→ **Requirement**: Copying rule for the data below: take the line containing "row 016: none -> 6 | 14 | 13 | 2 | -85.7%" and every line after it to the end, exactly, and drop all pictures.

Extracted records:

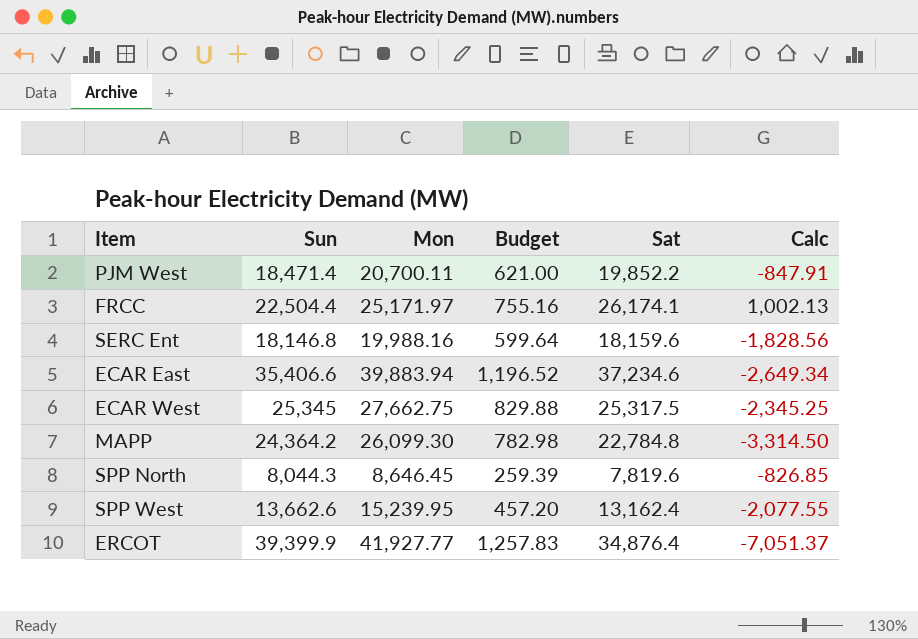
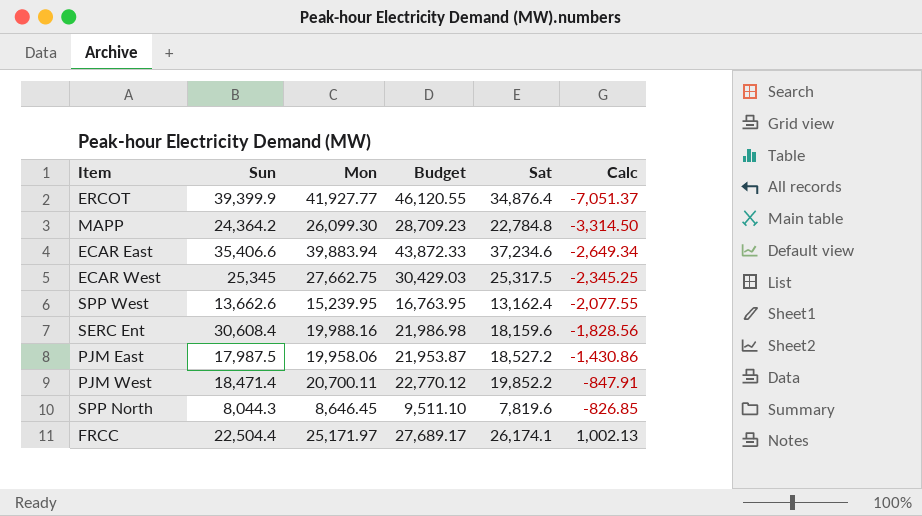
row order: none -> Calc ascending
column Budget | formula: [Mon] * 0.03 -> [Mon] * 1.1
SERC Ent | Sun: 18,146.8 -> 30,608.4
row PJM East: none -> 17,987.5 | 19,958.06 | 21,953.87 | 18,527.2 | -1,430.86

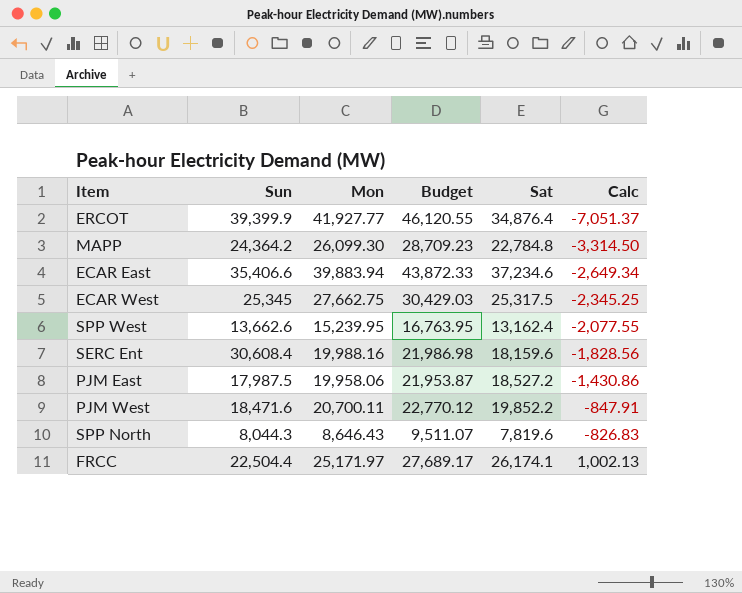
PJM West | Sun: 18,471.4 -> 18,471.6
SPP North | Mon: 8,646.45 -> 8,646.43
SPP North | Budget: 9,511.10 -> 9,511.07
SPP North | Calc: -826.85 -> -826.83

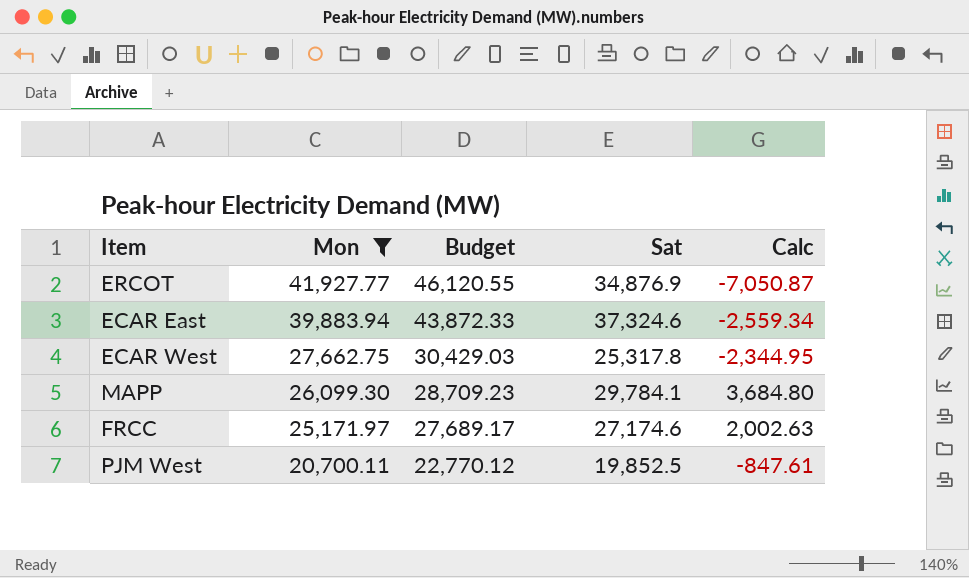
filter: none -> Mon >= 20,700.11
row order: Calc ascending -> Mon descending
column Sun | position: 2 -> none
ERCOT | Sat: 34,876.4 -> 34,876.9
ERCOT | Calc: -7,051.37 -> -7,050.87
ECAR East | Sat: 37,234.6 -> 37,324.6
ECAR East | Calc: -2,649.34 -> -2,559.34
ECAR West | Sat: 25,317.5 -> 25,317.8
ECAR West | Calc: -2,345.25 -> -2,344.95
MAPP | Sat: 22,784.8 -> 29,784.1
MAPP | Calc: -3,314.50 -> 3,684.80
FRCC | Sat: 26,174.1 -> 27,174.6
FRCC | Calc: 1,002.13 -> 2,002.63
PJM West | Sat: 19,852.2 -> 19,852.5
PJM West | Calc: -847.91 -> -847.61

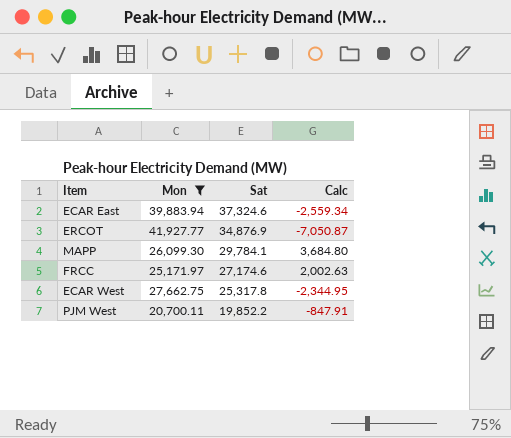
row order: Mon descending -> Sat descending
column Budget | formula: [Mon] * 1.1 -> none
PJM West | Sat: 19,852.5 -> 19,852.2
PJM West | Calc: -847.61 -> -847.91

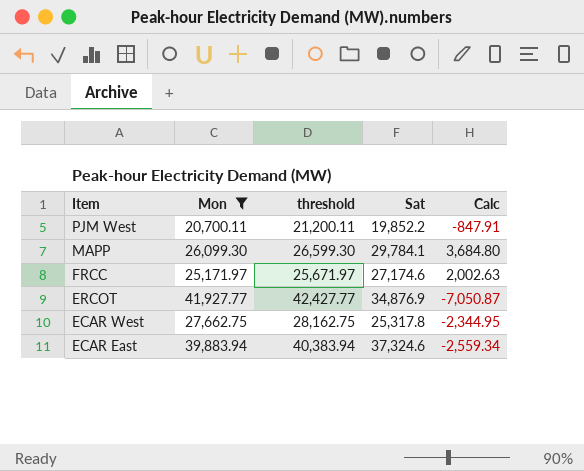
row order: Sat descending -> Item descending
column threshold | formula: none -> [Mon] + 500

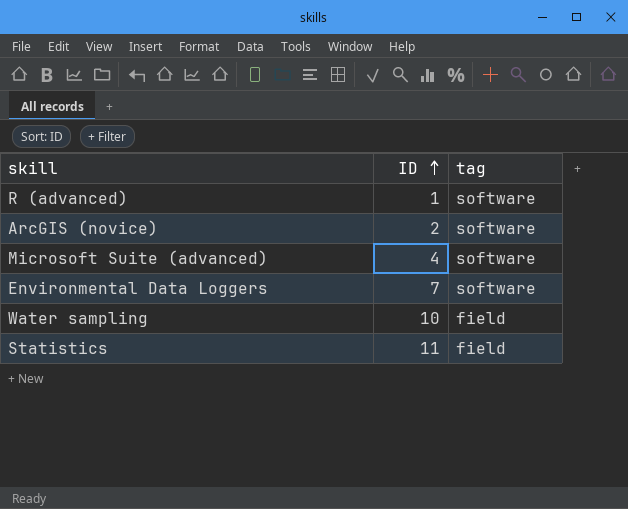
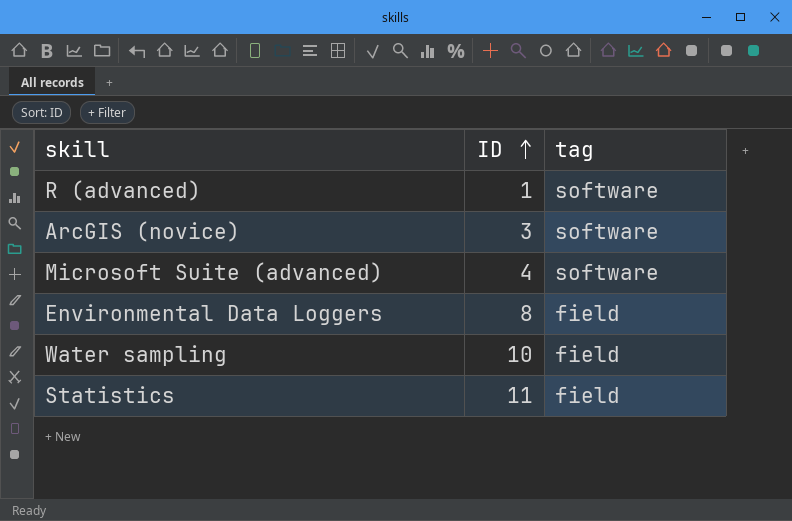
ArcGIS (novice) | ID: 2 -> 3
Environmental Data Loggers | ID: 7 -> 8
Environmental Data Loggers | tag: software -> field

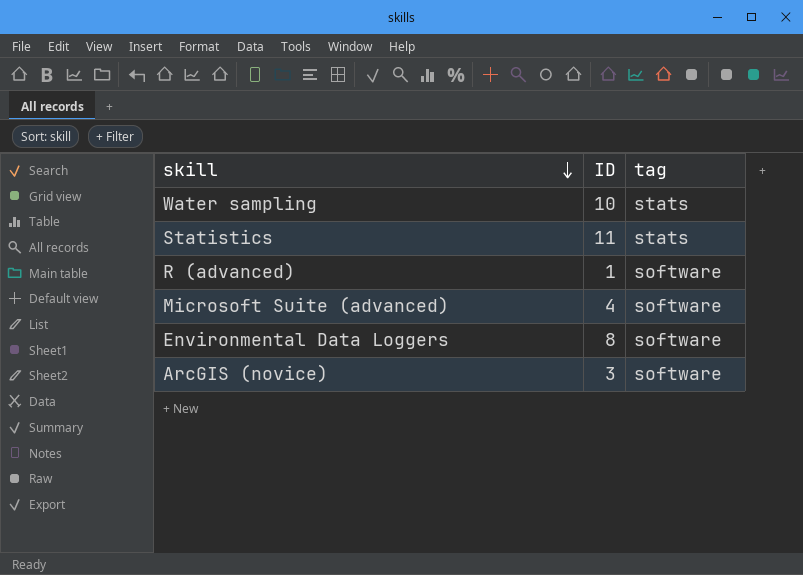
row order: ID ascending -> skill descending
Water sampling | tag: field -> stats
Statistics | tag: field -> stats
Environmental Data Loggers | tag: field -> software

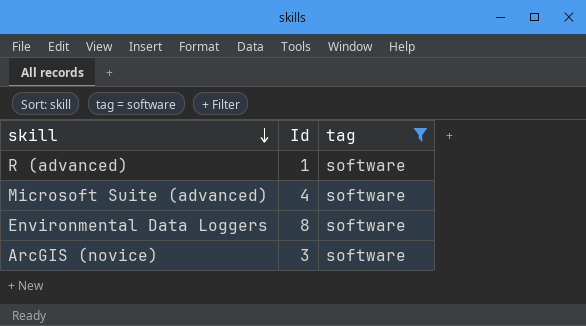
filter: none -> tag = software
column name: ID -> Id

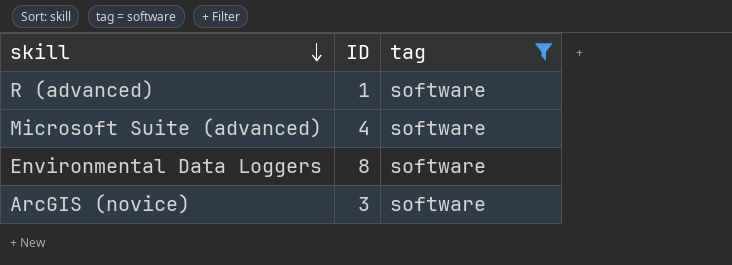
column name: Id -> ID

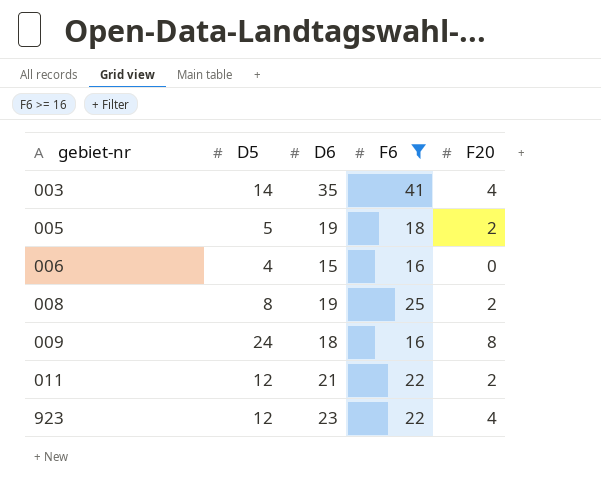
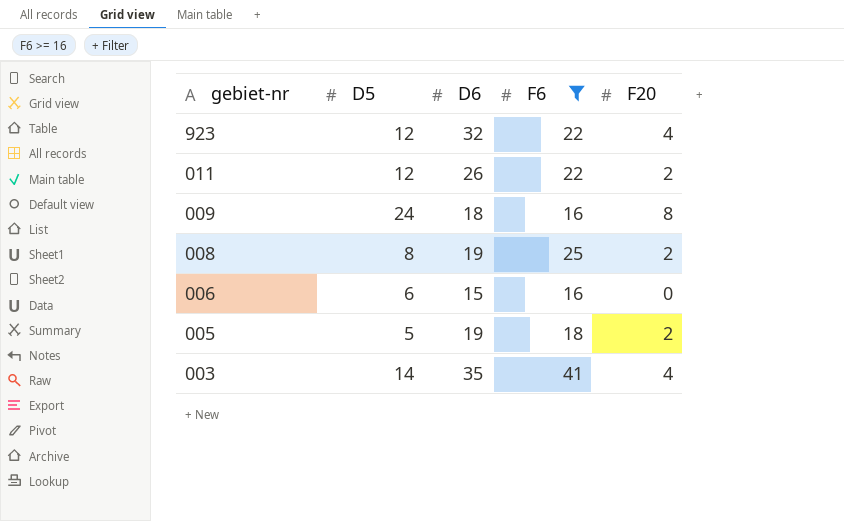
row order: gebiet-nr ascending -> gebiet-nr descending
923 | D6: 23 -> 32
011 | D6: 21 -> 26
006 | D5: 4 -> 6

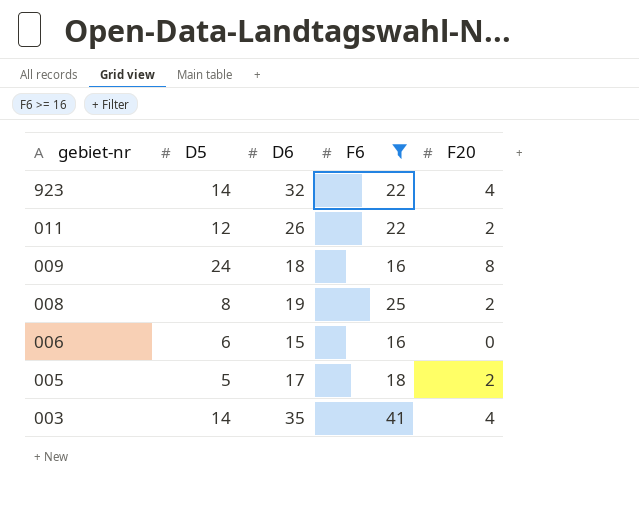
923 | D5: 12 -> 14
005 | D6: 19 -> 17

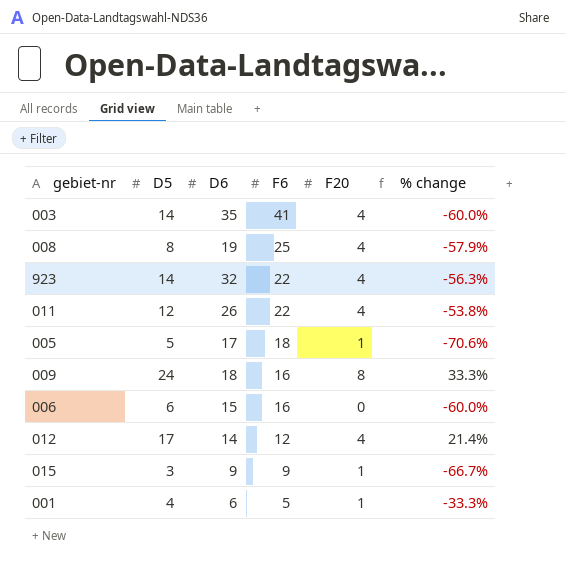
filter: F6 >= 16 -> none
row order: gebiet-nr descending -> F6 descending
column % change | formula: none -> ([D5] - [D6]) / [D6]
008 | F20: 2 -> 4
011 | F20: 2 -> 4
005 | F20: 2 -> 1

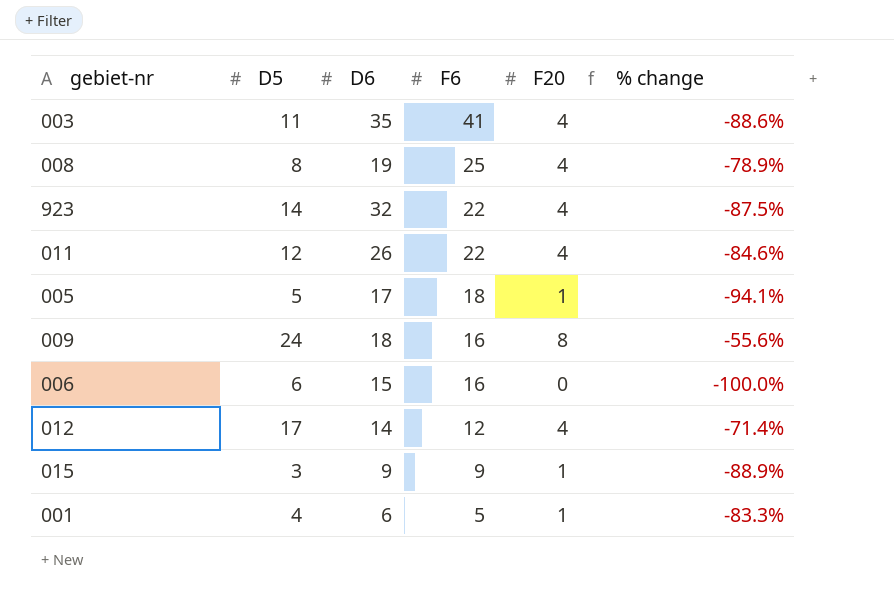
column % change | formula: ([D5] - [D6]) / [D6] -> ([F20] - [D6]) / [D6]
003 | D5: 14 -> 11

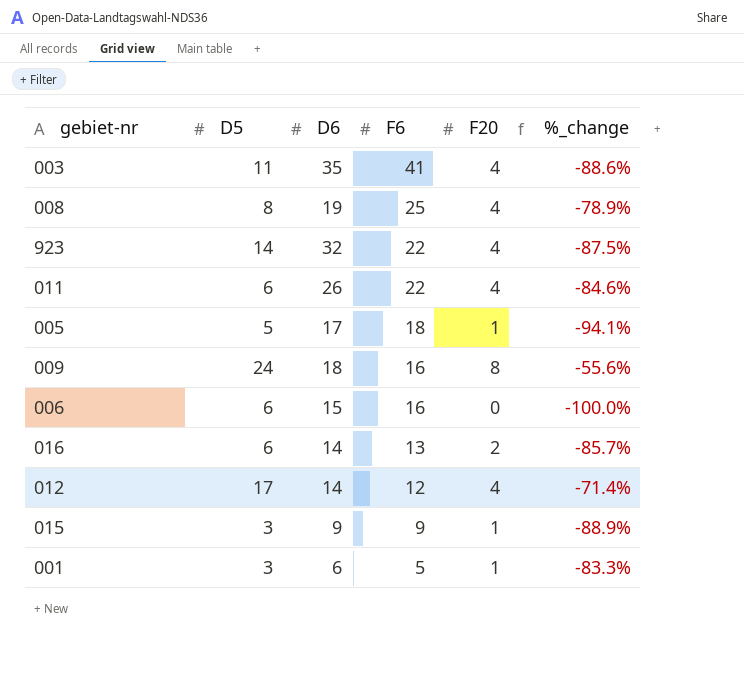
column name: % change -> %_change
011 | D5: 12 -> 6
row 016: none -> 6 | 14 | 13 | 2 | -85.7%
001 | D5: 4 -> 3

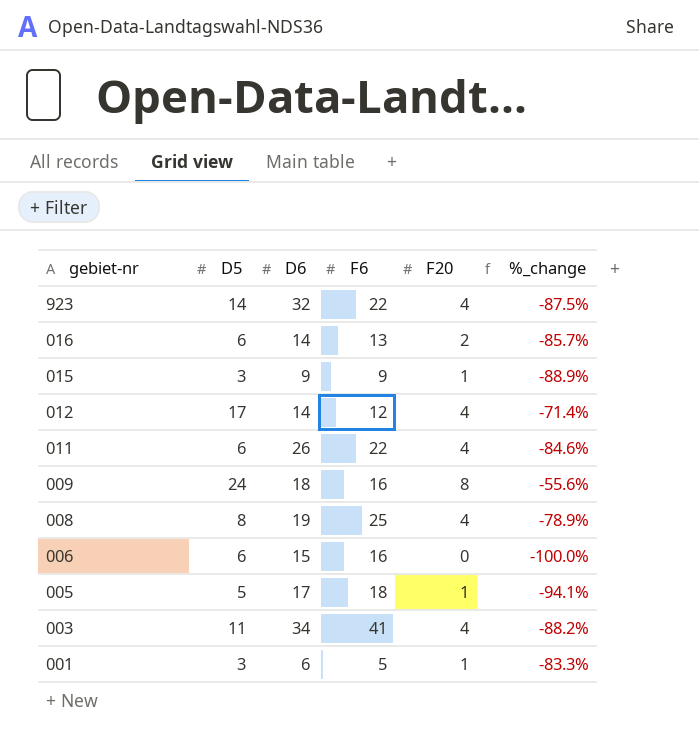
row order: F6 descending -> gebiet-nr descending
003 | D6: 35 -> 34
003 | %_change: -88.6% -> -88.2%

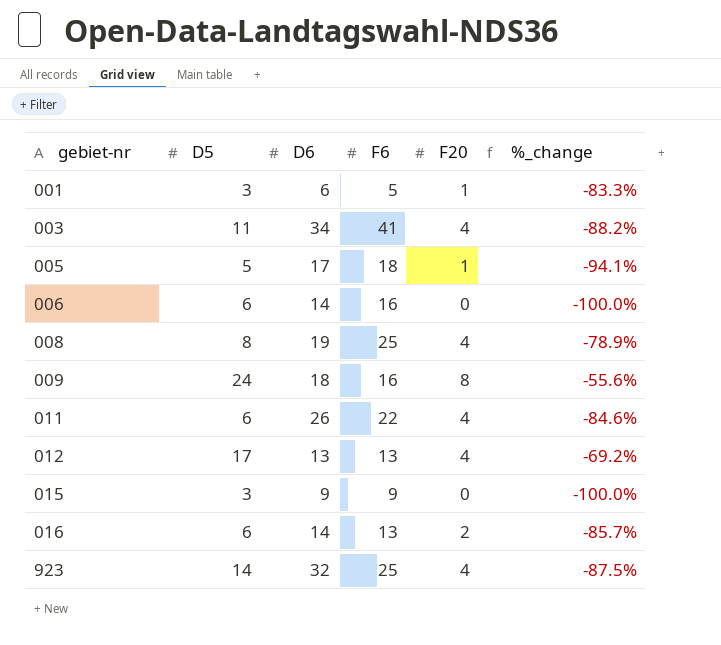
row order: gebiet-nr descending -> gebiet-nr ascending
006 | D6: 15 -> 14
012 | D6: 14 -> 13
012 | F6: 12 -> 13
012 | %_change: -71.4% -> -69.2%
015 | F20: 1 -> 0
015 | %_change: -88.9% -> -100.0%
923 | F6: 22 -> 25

→ **Solved exercise**:
row 016: none -> 6 | 14 | 13 | 2 | -85.7%
001 | D5: 4 -> 3

row order: F6 descending -> gebiet-nr descending
003 | D6: 35 -> 34
003 | %_change: -88.6% -> -88.2%

row order: gebiet-nr descending -> gebiet-nr ascending
006 | D6: 15 -> 14
012 | D6: 14 -> 13
012 | F6: 12 -> 13
012 | %_change: -71.4% -> -69.2%
015 | F20: 1 -> 0
015 | %_change: -88.9% -> -100.0%
923 | F6: 22 -> 25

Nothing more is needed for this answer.